[Math] How to show the poisson integral formula is harmonic

Question

Suppose $$u(re^{i\theta}) = \frac{1}{2\pi}\int_0^{2\pi} \frac{(1-r^2)u(e^{it})}{1-2r\cos(\theta-t)+r^2} \,dt$$, how can I show that u is harmonic in the unit disc and continous on the boundary of unit disc?

Answer 1

First, your integral is incorrect. We are defining $u$ in terms of some boundary data. In reality, we need $$u(re^{i\theta}) = \frac{1}{2\pi}\int_0^{2\pi}\frac{(1-r^2)\phi(\theta')}{1-2r\cos(\theta-\theta')+r^2}d\theta'$$ where $\phi$ is a continuous function on the circle. We want to check that $u$ is harmonic in the unit disc and extends to a continuous function to the closure of the unit disc.

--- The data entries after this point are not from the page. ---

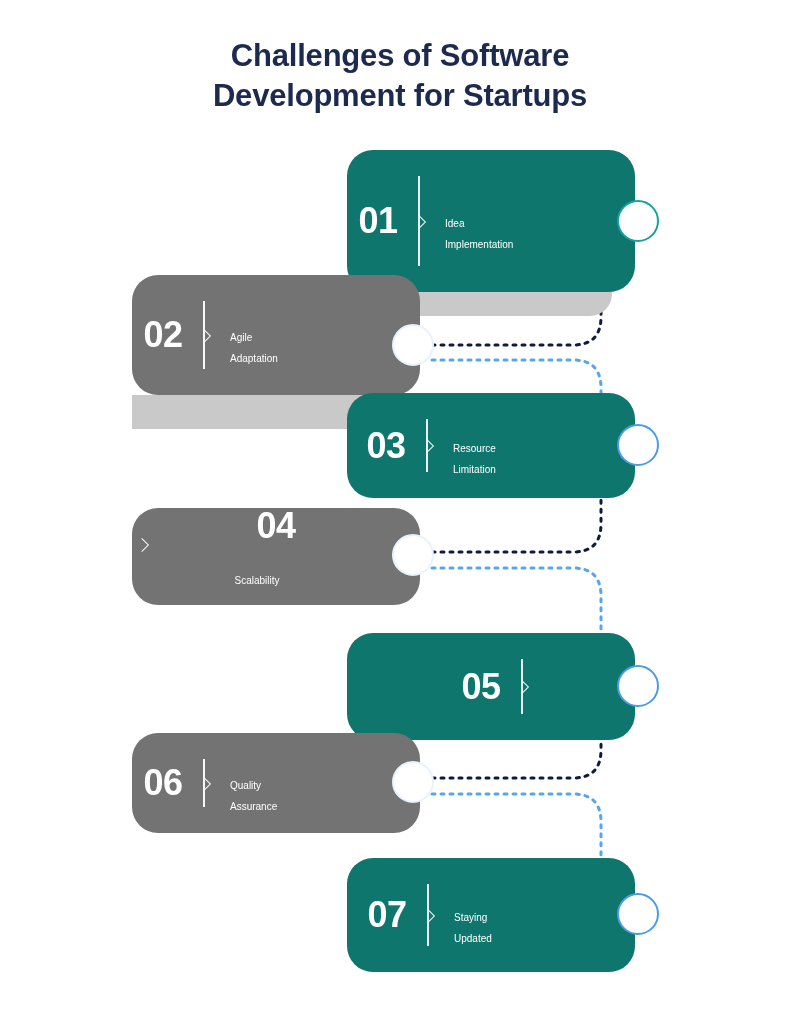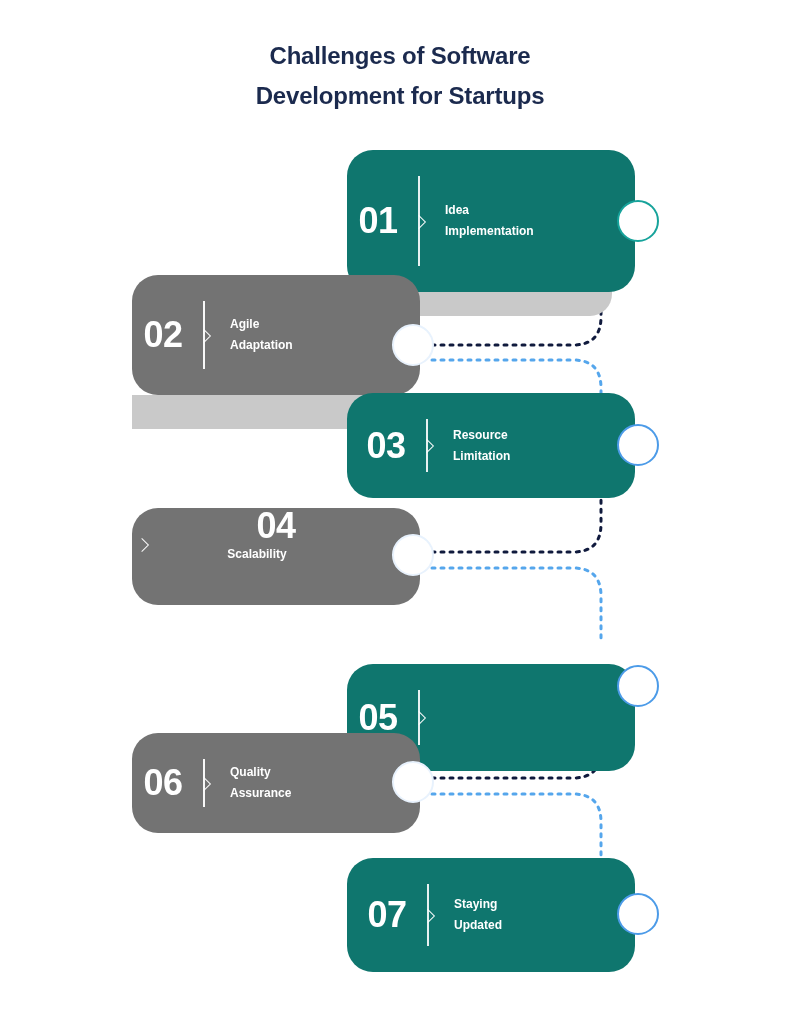--- a/index.html
+++ b/index.html
@@ -34,7 +34,7 @@
   }
   .title-line {
     display: block;
-    font-size: 24px;
+    font-size: 31px;
     font-weight: bold;
     color: #1B2A4E;
     letter-spacing: -0.2px;

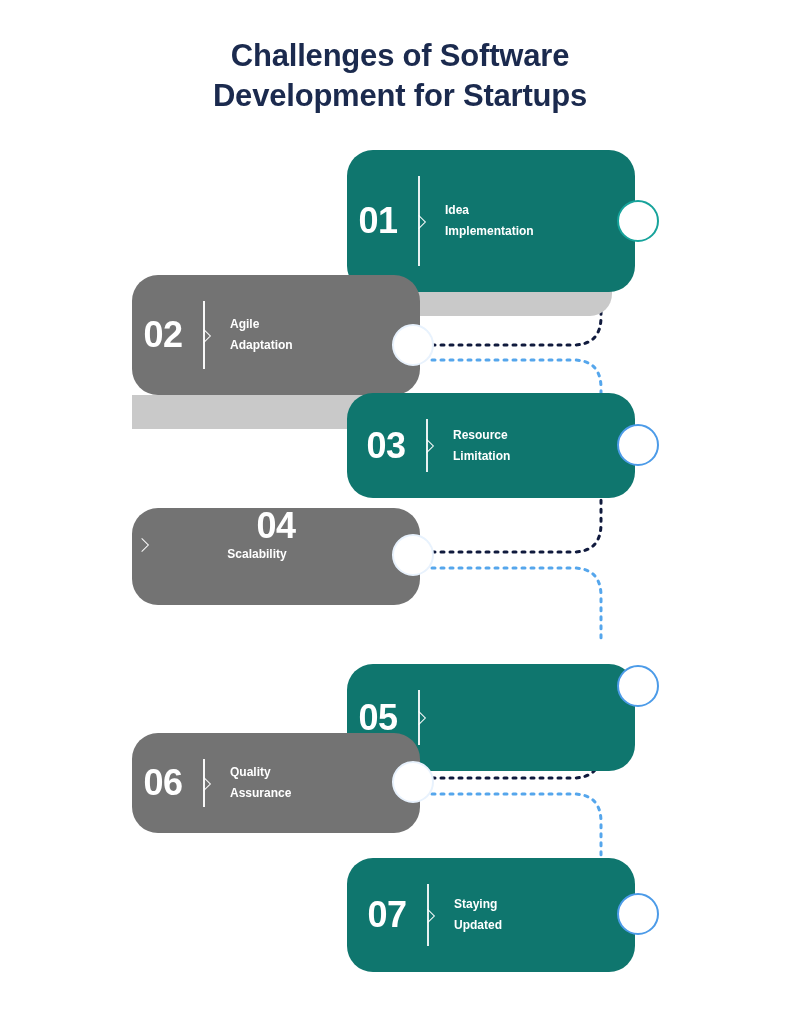--- a/index.html
+++ b/index.html
@@ -123,9 +123,10 @@
     padding-left: 16px;
     padding-right: 54px;
     color: #ffffff;
-    font-size: 12px;
-    font-weight: bold;
+    font-size: 10px;
+    font-weight: normal;
     line-height: 21px;
+    margin-top: 26px;
   }
   .card-label .lbl-line { display: block; }
 

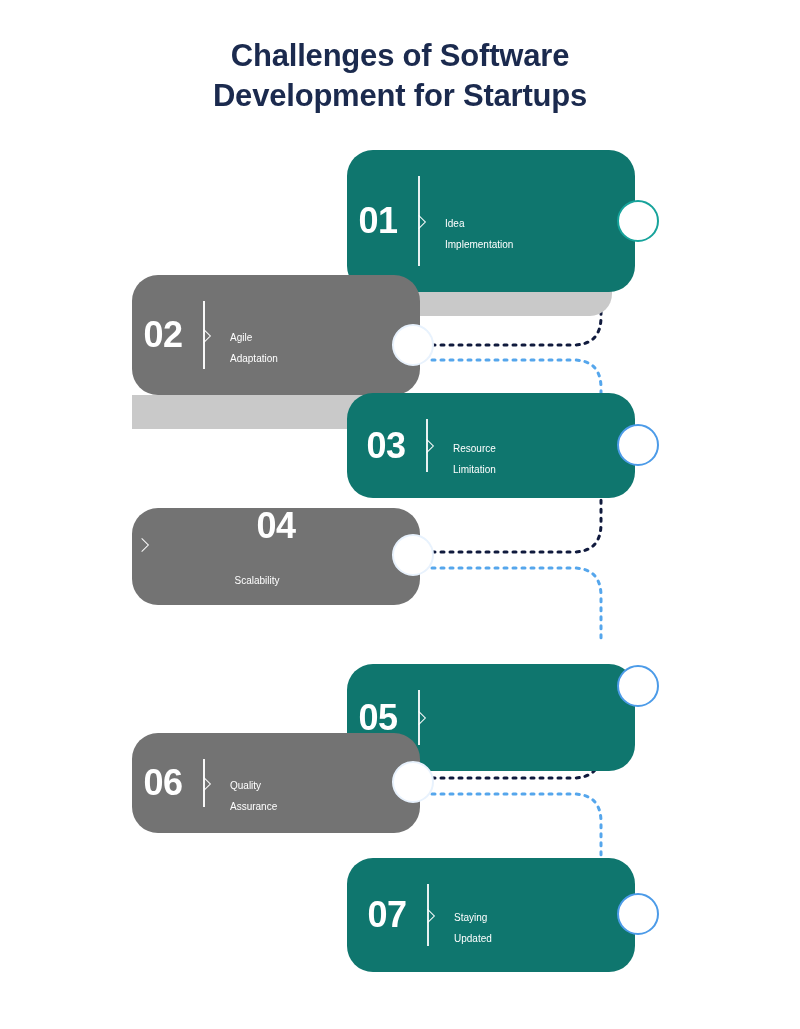--- a/index.html
+++ b/index.html
@@ -227,7 +227,7 @@
   </div>
   <div class="node white" style="left:392px; top:534px;"></div>
 
-  <div class="card dark" style="left:347px; top:664px; width:288px; height:107px;">
+  <div class="card dark" style="left:347px; top:633px; width:288px; height:107px;justify-content:center;">
     <div class="card-num">05</div>
     <div class="divider">
       <div class="vline"></div>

Observe that $$P_r(\theta) = \frac{1-r^2}{1-2r\cos(\theta)} = \mathfrak{R}\left(\frac{1+re^{i\theta}}{1-re^{i\theta}}\right)$$ Therefore the integrand is the real part of a holomorphic function, and therefore $u(re^{i\theta})$ is harmonic. To check continuity on the boundary of a disc, we must estimate $|u(re^{i\theta})-\phi(z_0)|$ where $0\le \theta_0<2\pi$. Since $\frac{1}{2\pi}\int_0^{2\pi}P_r(\theta)d\theta = 1$, \begin{align} 2\pi|u(re^{i\theta})-\phi(\theta_0)| &\le \int_0^{2\pi}P_r(\theta-\theta')|\phi(\theta)-\phi(\theta_0)|d\theta' \\ &\le \int_{|\theta-\theta_0|<\delta} P_r(\theta-\theta')|\phi(\theta)-\phi(\theta_0)|d\theta'+\int_{|\theta-\theta_0|\ge \delta}P_r(\theta-\theta')|\phi(\theta')-\phi(\theta_0)|d\theta' \\ &\le \epsilon\int_{|\theta-\theta_0|<\delta} P_r(\theta-\theta')d\theta'+2\sup(\phi)\int_{|\theta-\theta_0|\ge \delta}P_r(\theta-\theta')|d\theta'\\ &\le 2\pi \epsilon+2\sup(\phi)\int_{|\theta'|>\delta}P_r(\theta')d\theta' \end{align}

where we used continuity of $\phi$ on the circle. Moreover, if $re^{i\theta}\to e^{i\theta_0}$ then $r\to 1$. This implies that the integral in the last inequality above goes to $0$. Hence, $|u(re^{i\theta})-\phi(\theta_0)| <\epsilon$. Therefore, $u$ extends to a continuous function on the closure of the unit disc and takes on the value $\phi$ on the boundary.